President-Elect Barack Obama outlines his plan for more federal spending to stimulate the economy.

Auto executives present restructuring plans to Congress in hopes of avoiding bankruptcy.

The mortgage meltdown spawns more lawsuits related to subprime loans.

More headlines: listen to the LibertyWeek podcast.  

1. ECONOMY

President-Elect Barack Obama outlines his plan for more federal spending to stimulate the economy.

CEI Expert Available to Comment: Special Projects Counsel Hans Bader on why federal stimulus spending is a mistake:

“President-elect Obama wants a massive stimulus package of $700 billion or more. But previous attempts to artificially stimulate the economy have generally been failures. The $160 billion in stimulus rebates early in 2008 failed to stimulate the economy, much less prevent the financial crisis that followed, even as they drove up the federal deficit and the national debt, while punishing hard work and providing pork for left-wing special interest groups.”

 

2. CONGRESS

Auto executives present restructuring plans to Congress in hopes of avoiding bankruptcy.

CEI Expert Available to Comment: Center for Entrepreneurship Director John Berlau on how a bankruptcy reorganization could actually help a company like General Motors:

“In a Chapter 11 bankruptcy, GM would most likely be reorganized into a new company, sans the current management and heavy costs.

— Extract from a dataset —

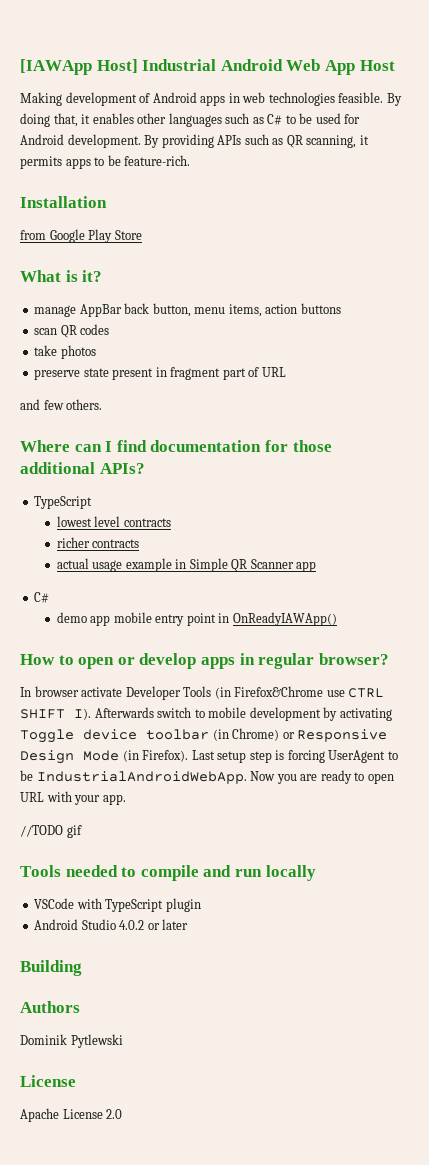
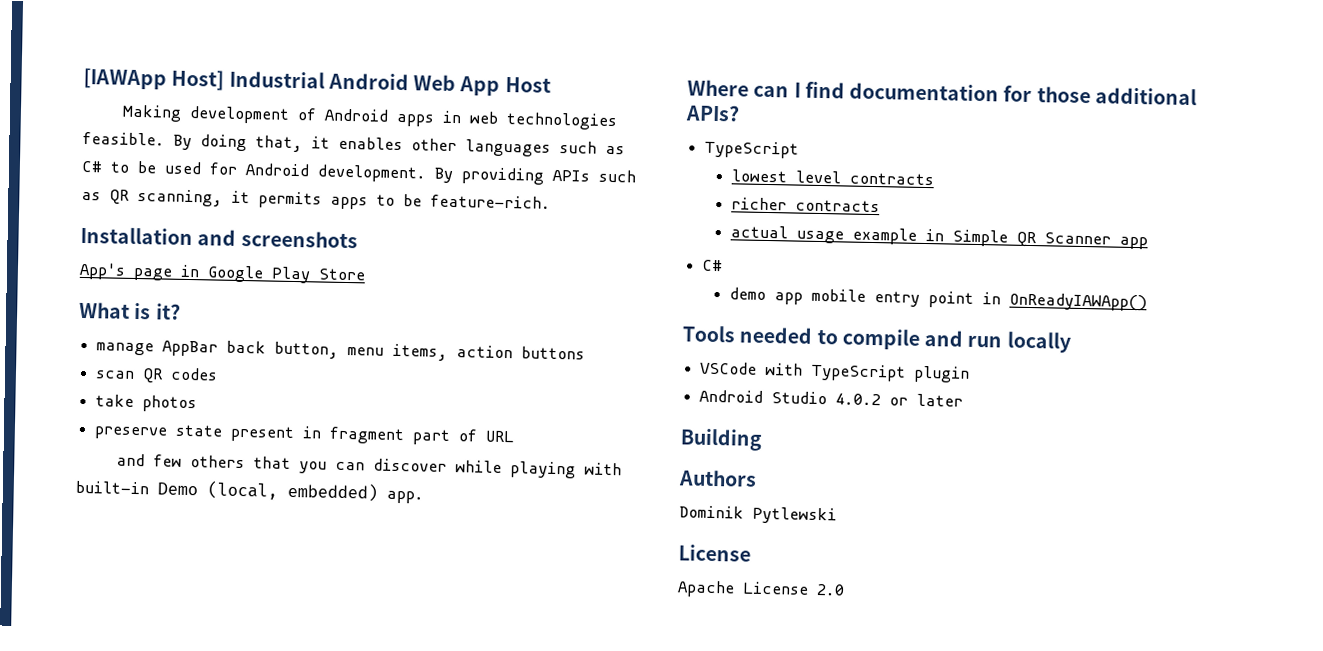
[20,230,46,240] // from -> [197,229,358,249] [79,262,200,281] and screenshots // App's page in
[66,399,103,410] others. -> [189,455,622,479] [75,480,424,504] others that you can discover while playing with built-in Demo (local, embedded) app.
[20,653,389,669] [20,686,385,700] [20,707,392,721] [20,728,388,743] [20,750,398,764] [20,770,394,784] [20,791,126,805] [20,825,82,838] // How to open or develop apps in regular browser? // In browser activate Developer Tools (in Firefox&Chrome use CTRL SHIFT I). Afterwards switch to mobile development by activating Toggle device toolbar (in Chrome) or Responsive Design Mode (in Firefox). Last setup step is forcing UserAgent to be IndustrialAndroidWebApp. Now you are ready to open URL with your app. // //TODO gif -> (1148, 302) none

This is something that has proved impossible so far due to lax management, generous union contracts, and state dealer franchise laws that make car companies pay an arm and a leg to sever a relationship with a car dealer. A bankruptcy could finally force the tackling of these tough issues.”

 

3. BUSINESS

The mortgage meltdown spawns more lawsuits related to subprime loans.  

CEI Expert Available to Comment: Special Projects Counsel Hans Bader on how financial institutions are now getting sued no matter what they do:

“…bond-rating agencies like Moody’s and Fitch are now getting sued, too, for ‘reverse redlining,’ under the theory that they encouraged risky loans to low-income minorities (who subsequently regretted taking out those loans) by giving respectable ratings to the mortgage-backed securities produced by packaging those mortgage loans. The plaintiffs include the National Community Reinvestment Coalition, which has been pressuring lenders to make risky loans to low-income minorities for years. They blame the ratings-agencies for allowing lenders to make loans to minorities with ‘insufficient borrower income levels.’”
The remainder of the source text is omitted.